(WHAT TO DO) Transcribe every entry verbatim; omit pictures.

[DATA EXTRACTS Boundary: Start]

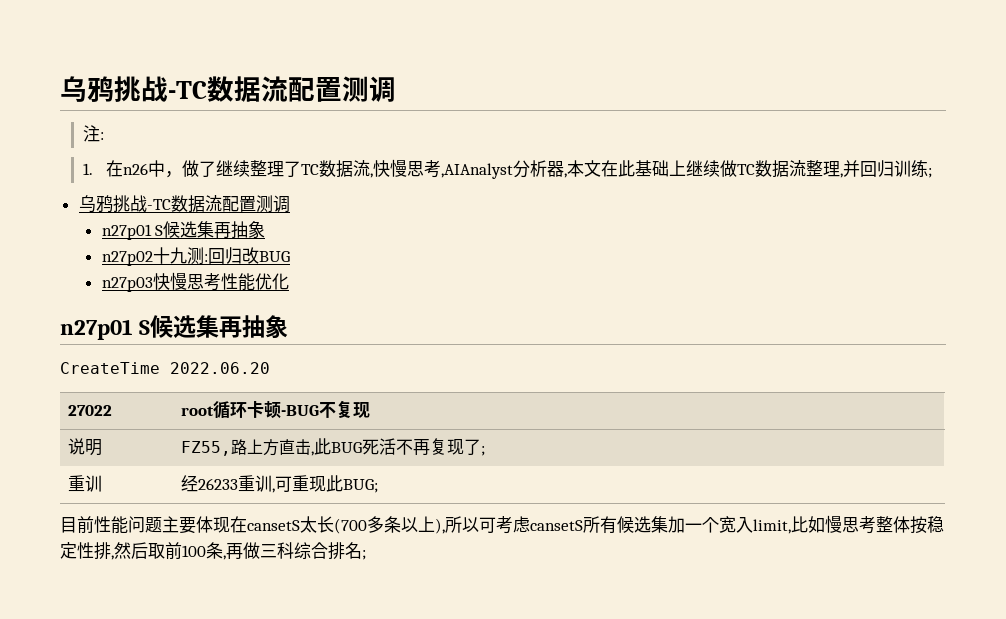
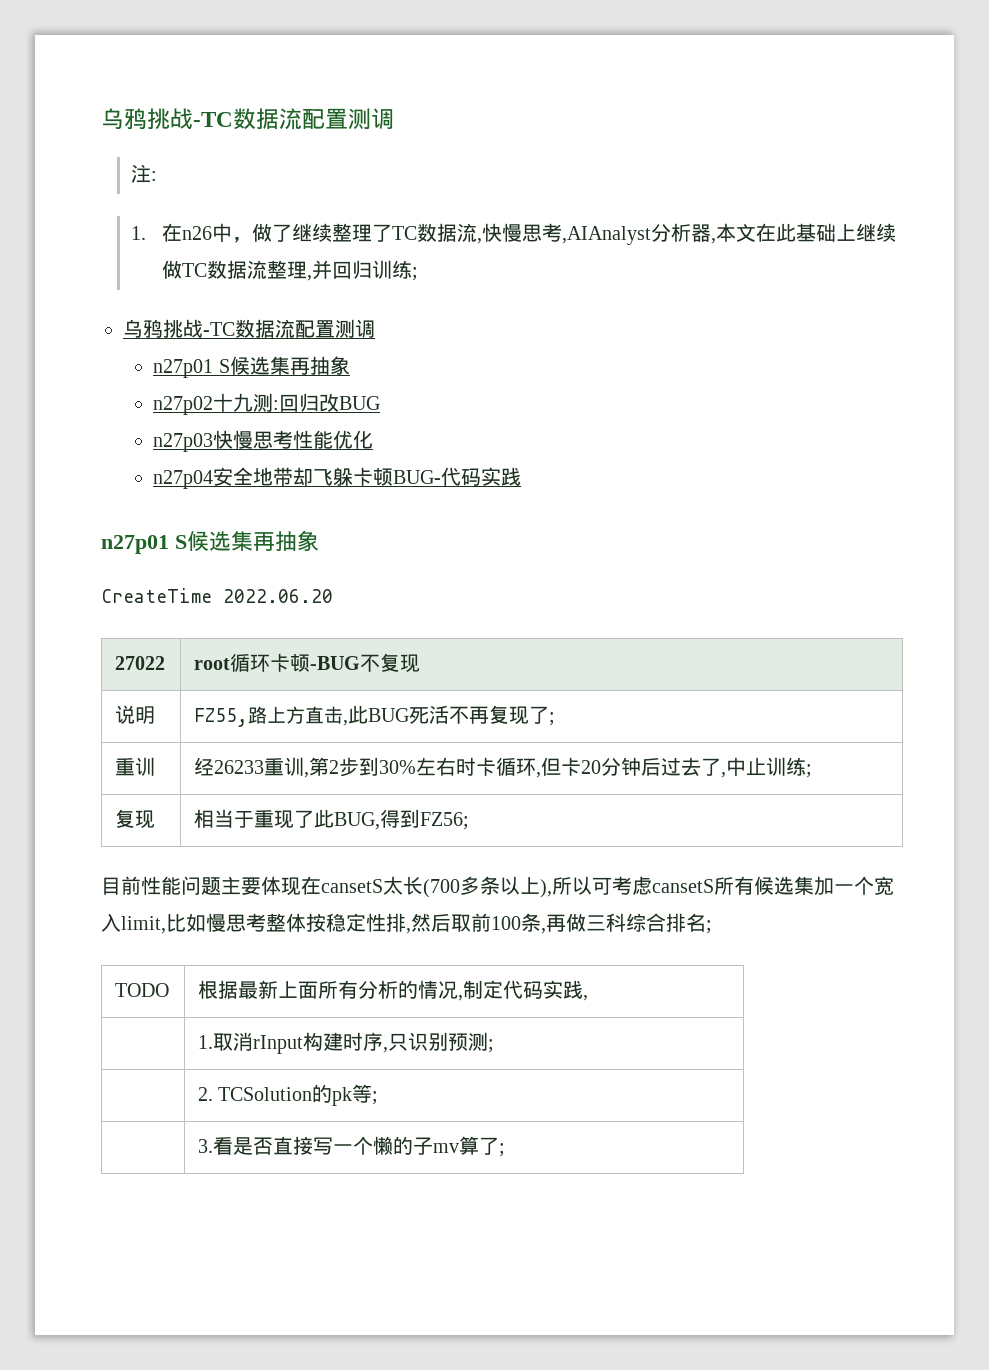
(289, 281) none -> [153,467,522,489] // n27p04安全地带却飞躲卡顿BUG-代码实践
[275,475,379,493] 可重现此BUG; -> [309,757,813,778] [115,809,156,829] [194,809,470,830] 第2步到30%左右时卡循环,但卡20分钟后过去了,中止训练; // 复现 | 相当于重现了此BUG,得到FZ56;
(366, 555) none -> [115,983,170,997] [198,980,589,1001] [198,1032,495,1054] [198,1084,379,1106] [198,1136,506,1157] // TODO | 根据最新上面所有分析的情况,制定代码实践, // | 1.取消rInput构建时序,只识别预测; // | 2. TCSolution的pk等; // | 3.看是否直接写一个懒的子mv算了;

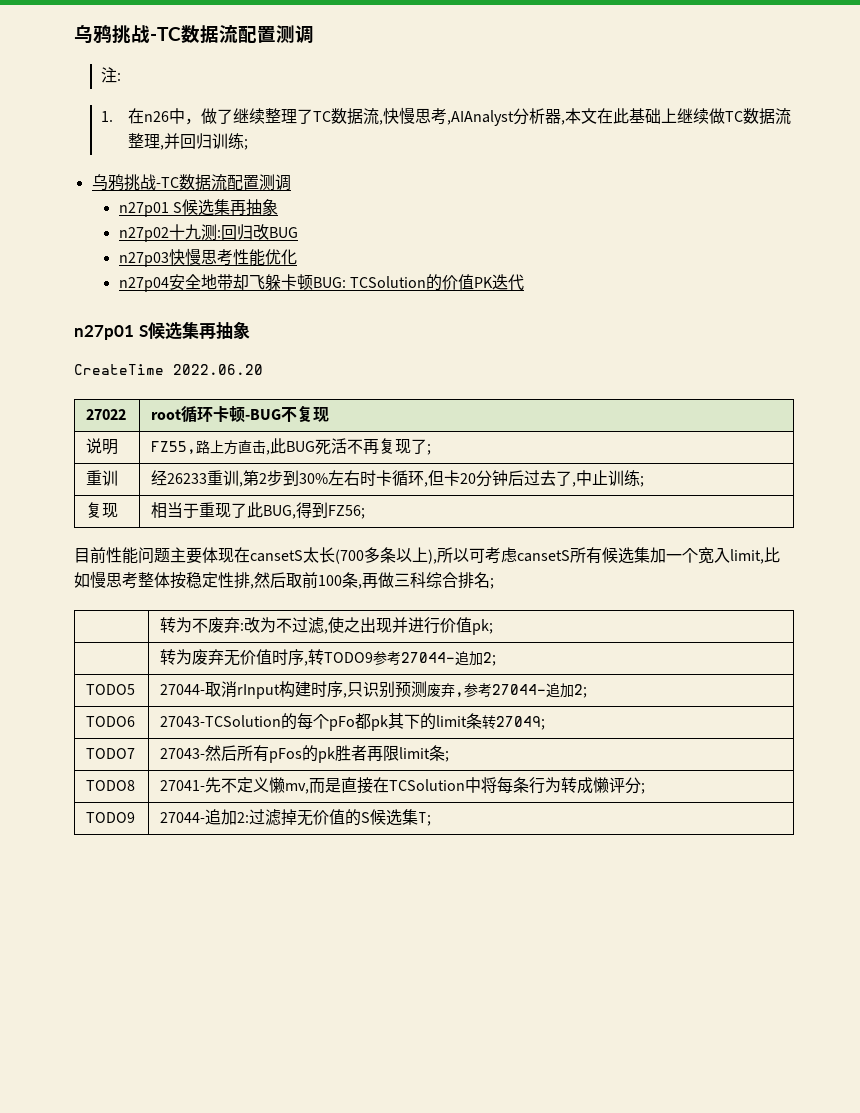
[393,467,522,486] BUG-代码实践 -> [312,274,525,291] BUG: TCSolution的价值PK迭代
[115,983,170,997] [198,980,589,1001] [198,1035,214,1049] TODO | 根据最新上面所有分析的情况,制定代码实践, // | 1. -> [160,617,494,635] [160,649,497,666] [86,684,136,695] [160,684,206,695] | 转为不废弃:改为不过滤,使之出现并进行价值pk; // | 转为废弃无价值时序,转TODO9参考27044-追加2; // TODO5 | 27044-
[488,1039,495,1053] [198,1084,379,1106] [198,1136,506,1157] ; // | 2. TCSolution的pk等; // | 3.看是否直接写一个懒的子mv算了; -> [427,683,588,698] [86,716,136,727] [160,713,546,731] [86,748,136,759] [160,745,450,763] [86,780,136,791] [160,777,646,794] [86,812,136,823] [160,809,432,826] 废弃,参考27044-追加2; // TODO6 | 27043-TCSolution的每个pFo都pk其下的limit条转27049; // TODO7 | 27043-然后所有pFos的pk胜者再限limit条; // TODO8 | 27041-先不定义懒mv,而是直接在TCSolution中将每条行为转成懒评分; // TODO9 | 27044-追加2:过滤掉无价值的S候选集T;

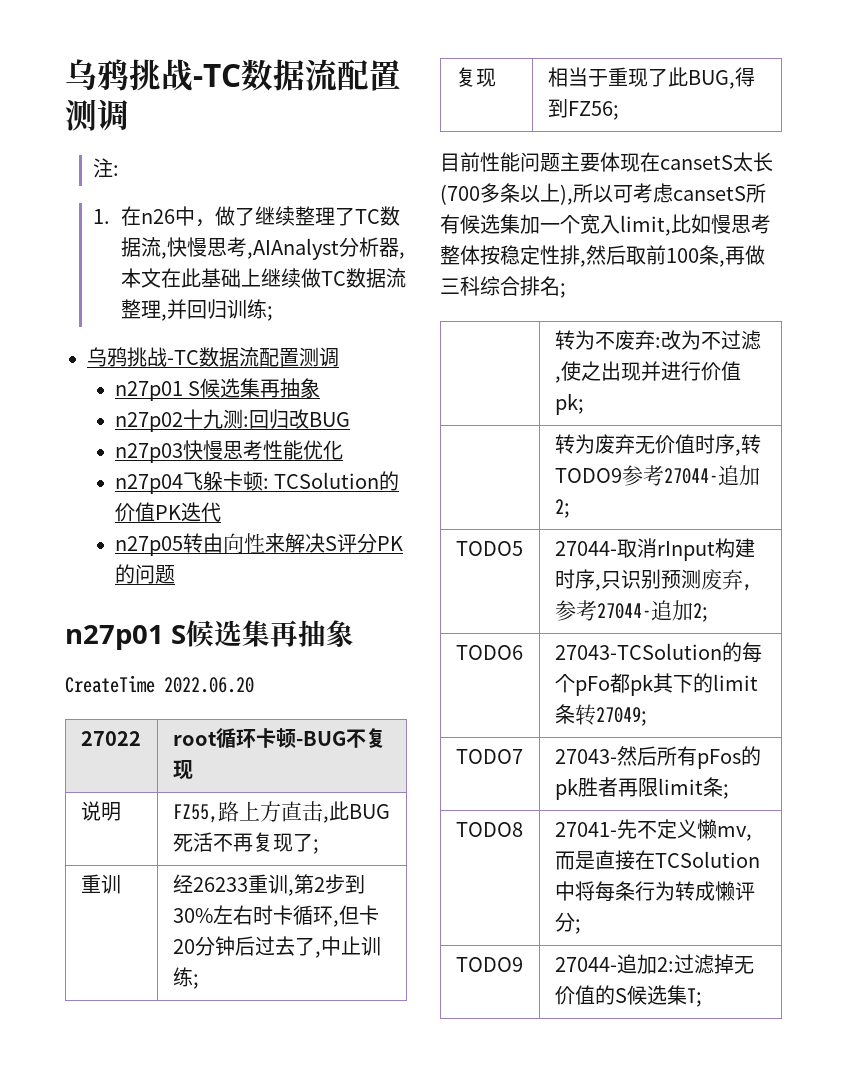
[168,274,249,290] 安全地带却 -> (184, 484) none
[312,277,346,288] BUG: -> [263,478,270,489] :
(525, 282) none -> [115,533,404,556] [115,564,176,584] // n27p05转由向性来解决S评分PK的问题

[DATA EXTRACTS Boundary: End]

(WRITTEN RESPONSE)
(289, 281) none -> [153,467,522,489] // n27p04安全地带却飞躲卡顿BUG-代码实践
[275,475,379,493] 可重现此BUG; -> [309,757,813,778] [115,809,156,829] [194,809,470,830] 第2步到30%左右时卡循环,但卡20分钟后过去了,中止训练; // 复现 | 相当于重现了此BUG,得到FZ56;
(366, 555) none -> [115,983,170,997] [198,980,589,1001] [198,1032,495,1054] [198,1084,379,1106] [198,1136,506,1157] // TODO | 根据最新上面所有分析的情况,制定代码实践, // | 1.取消rInput构建时序,只识别预测; // | 2. TCSolution的pk等; // | 3.看是否直接写一个懒的子mv算了;

[393,467,522,486] BUG-代码实践 -> [312,274,525,291] BUG: TCSolution的价值PK迭代
[115,983,170,997] [198,980,589,1001] [198,1035,214,1049] TODO | 根据最新上面所有分析的情况,制定代码实践, // | 1. -> [160,617,494,635] [160,649,497,666] [86,684,136,695] [160,684,206,695] | 转为不废弃:改为不过滤,使之出现并进行价值pk; // | 转为废弃无价值时序,转TODO9参考27044-追加2; // TODO5 | 27044-
[488,1039,495,1053] [198,1084,379,1106] [198,1136,506,1157] ; // | 2. TCSolution的pk等; // | 3.看是否直接写一个懒的子mv算了; -> [427,683,588,698] [86,716,136,727] [160,713,546,731] [86,748,136,759] [160,745,450,763] [86,780,136,791] [160,777,646,794] [86,812,136,823] [160,809,432,826] 废弃,参考27044-追加2; // TODO6 | 27043-TCSolution的每个pFo都pk其下的limit条转27049; // TODO7 | 27043-然后所有pFos的pk胜者再限limit条; // TODO8 | 27041-先不定义懒mv,而是直接在TCSolution中将每条行为转成懒评分; // TODO9 | 27044-追加2:过滤掉无价值的S候选集T;

[168,274,249,290] 安全地带却 -> (184, 484) none
[312,277,346,288] BUG: -> [263,478,270,489] :
(525, 282) none -> [115,533,404,556] [115,564,176,584] // n27p05转由向性来解决S评分PK的问题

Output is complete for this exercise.